Posthumans will allegedly lead happier, more fulfilling lives than we do now.
This assumption is the main reason why transhumanists demand that we pave the
way for posthumanity. In other words, there is a moral imperative at the heart
of the transhumanist agenda. David Pearce calls it the “hedonistic imperative”
(lifelong well-being as a basic human right), Julian Savulescu (2001) the
“principle of procreative beneficence”, which, if adhered to, naturally leads
to the embrace of radical human enhancement and, by implication, posthumanity. Nietzsche, on the other hand, had
nothing but contempt for those who sought to improve the human condition, such
as John Stuart Mill whom he denounced as a “blockhead” (Flachkopf) because Mill still believed in good and evil (both
natural and moral) and felt that one should make it one’s duty to bring about
the victory of the former and the destruction of the latter (E, WIII, 665).
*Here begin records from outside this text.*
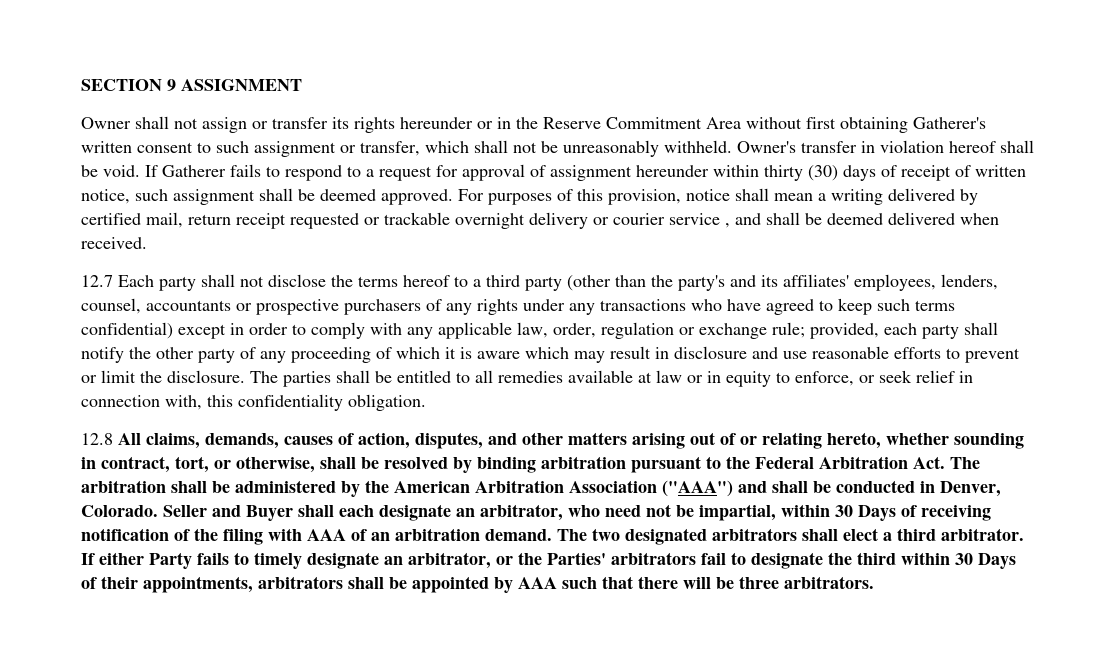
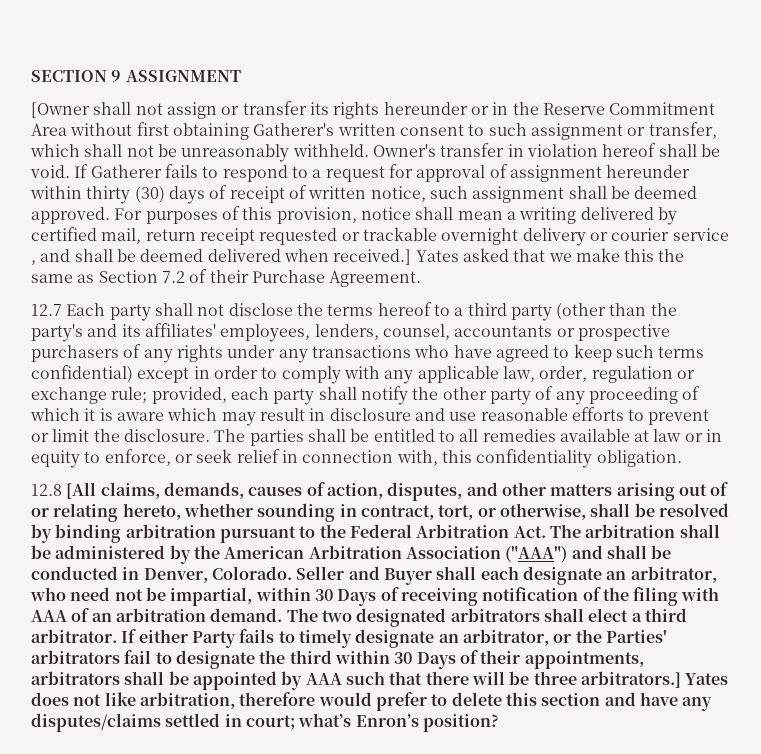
- Owner shall not assign or transfer its rights hereunder or in the Reserve Commitment Area without first obtaining Gatherer's written consent to such assignment or transfer, which shall not be unreasonably withheld.
+ [Owner shall not assign or transfer its rights hereunder or in the Reserve Commitment Area without first obtaining Gatherer's written consent to such assignment or transfer, which shall not be unreasonably withheld.
- For purposes of this provision, notice shall mean a writing delivered by certified mail, return receipt requested or trackable overnight delivery or courier service , and shall be deemed delivered when received.
+ For purposes of this provision, notice shall mean a writing delivered by certified mail, return receipt requested or trackable overnight delivery or courier service , and shall be deemed delivered when received.] Yates asked that we make this the same as Section 7.2 of their Purchase Agreement.
- 12.8 All claims, demands, causes of action, disputes, and other matters arising out of or relating hereto, whether sounding in contract, tort, or otherwise, shall be resolved by binding arbitration pursuant to the Federal Arbitration Act. The arbitration shall be administered by the American Arbitration Association ("AAA") and shall be conducted in Denver, Colorado.
+ 12.8 [All claims, demands, causes of action, disputes, and other matters arising out of or relating hereto, whether sounding in contract, tort, or otherwise, shall be resolved by binding arbitration pursuant to the Federal Arbitration Act. The arbitration shall be administered by the American Arbitration Association ("AAA") and shall be conducted in Denver, Colorado.
- If either Party fails to timely designate an arbitrator, or the Parties' arbitrators fail to designate the third within 30 Days of their appointments, arbitrators shall be appointed by AAA such that there will be three arbitrators.
+ If either Party fails to timely designate an arbitrator, or the Parties' arbitrators fail to designate the third within 30 Days of their appointments, arbitrators shall be appointed by AAA such that there will be three arbitrators.] Yates does not like arbitration, therefore would prefer to delete this section and have any disputes/claims settled in court; what’s Enron’s position?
According to Nietzsche, the philosopher needs to position himself “beyond good
and evil,” because there are no moral facts and nothing that is truly better or
worse than anything else. Happiness for instance is not to be considered better
than suffering. To believe otherwise indicates a grave error of judgement. And more
than that: trying to improve humanity is actually an attempt to “suck the blood
out of life,” an act of “vampirism” (EH, WII, 1158). Consequently, Nietzsche
fervently denied that he himself intended any such thing: “The last I would promise is to better humanity.”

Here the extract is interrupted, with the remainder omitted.